Your task is to repeat the entries underneath exactly, minus the pictures.

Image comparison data
┌──
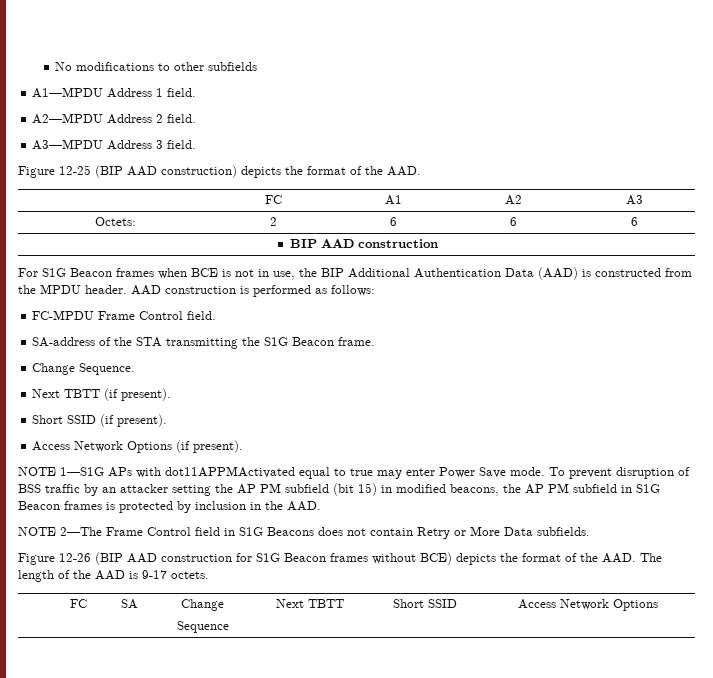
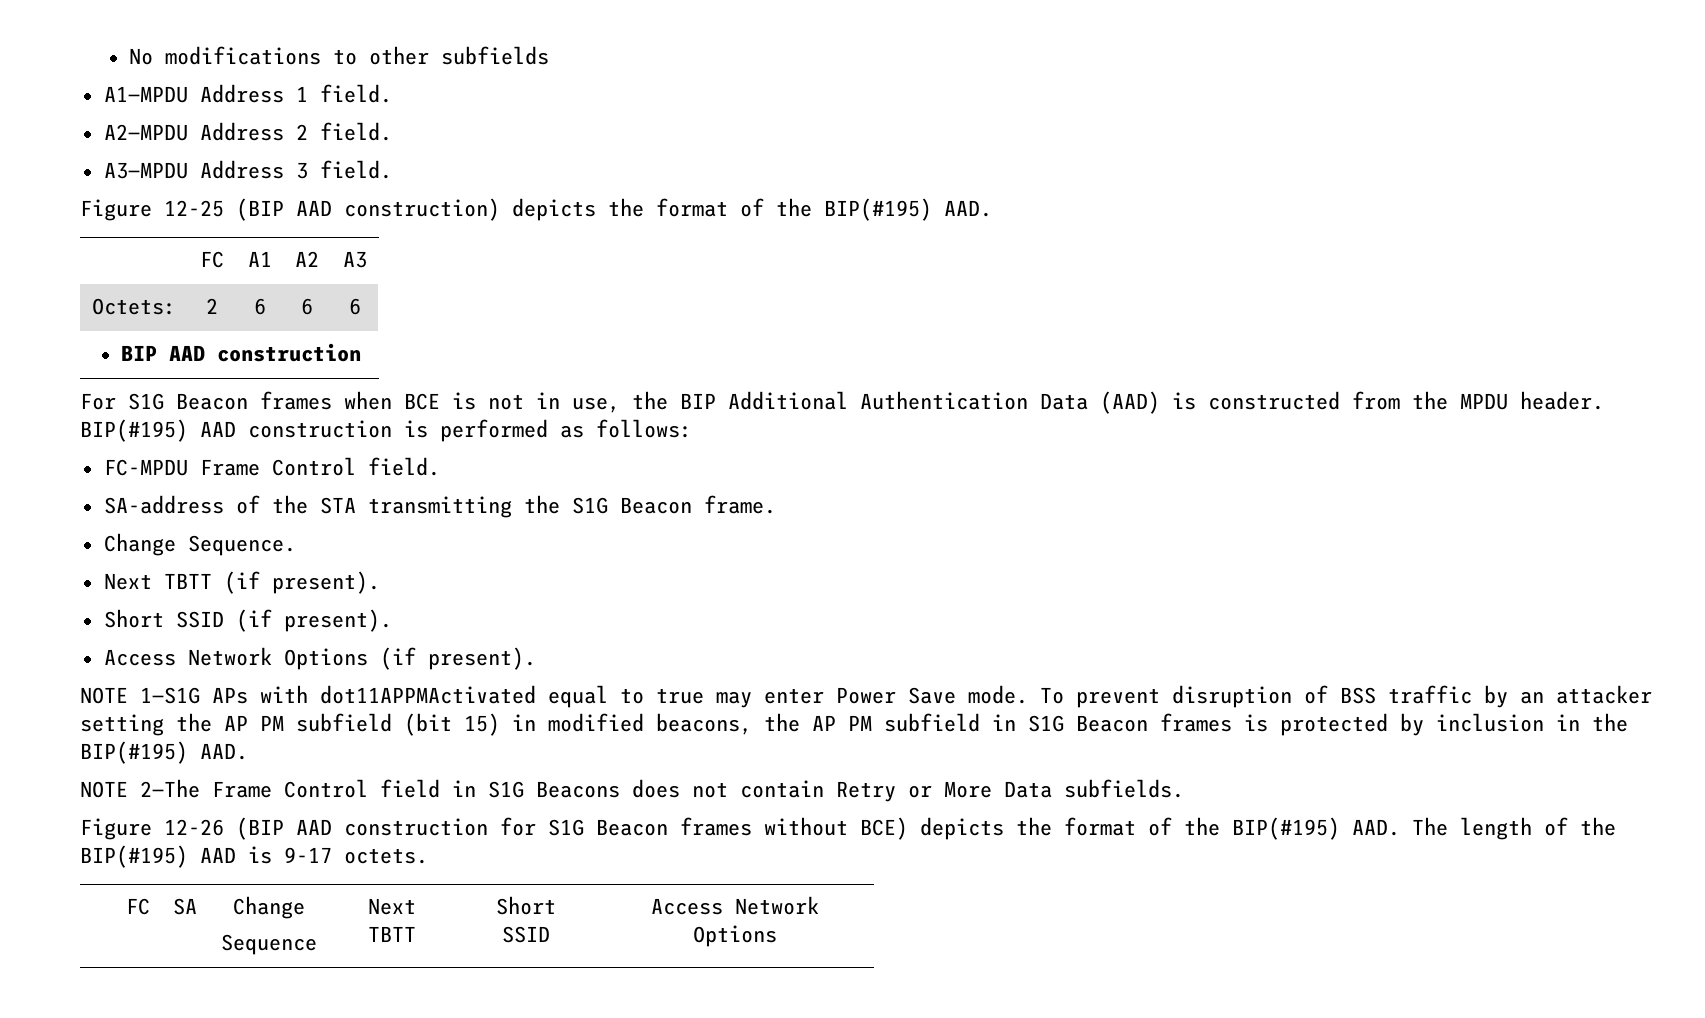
- Figure 12-25 (BIP AAD construction) depicts the format of the AAD.
+ Figure 12-25 (BIP AAD construction) depicts the format of the BIP(#195) AAD.
- AAD construction is performed as follows:
+ BIP(#195) AAD construction is performed as follows:
- To prevent disruption of BSS traffic by an attacker setting the AP PM subfield (bit 15) in modified beacons, the AP PM subfield in S1G Beacon frames is protected by inclusion in the AAD.
+ To prevent disruption of BSS traffic by an attacker setting the AP PM subfield (bit 15) in modified beacons, the AP PM subfield in S1G Beacon frames is protected by inclusion in the BIP(#195) AAD.
- Figure 12-26 (BIP AAD construction for S1G Beacon frames without BCE) depicts the format of the AAD. The length of the AAD is 9-17 octets.
+ Figure 12-26 (BIP AAD construction for S1G Beacon frames without BCE) depicts the format of the BIP(#195) AAD. The length of the BIP(#195) AAD is 9-17 octets.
└──
§ **Answer**
- Figure 12-25 (BIP AAD construction) depicts the format of the AAD.
+ Figure 12-25 (BIP AAD construction) depicts the format of the BIP(#195) AAD.
- AAD construction is performed as follows:
+ BIP(#195) AAD construction is performed as follows:
- To prevent disruption of BSS traffic by an attacker setting the AP PM subfield (bit 15) in modified beacons, the AP PM subfield in S1G Beacon frames is protected by inclusion in the AAD.
+ To prevent disruption of BSS traffic by an attacker setting the AP PM subfield (bit 15) in modified beacons, the AP PM subfield in S1G Beacon frames is protected by inclusion in the BIP(#195) AAD.
- Figure 12-26 (BIP AAD construction for S1G Beacon frames without BCE) depicts the format of the AAD. The length of the AAD is 9-17 octets.
+ Figure 12-26 (BIP AAD construction for S1G Beacon frames without BCE) depicts the format of the BIP(#195) AAD. The length of the BIP(#195) AAD is 9-17 octets.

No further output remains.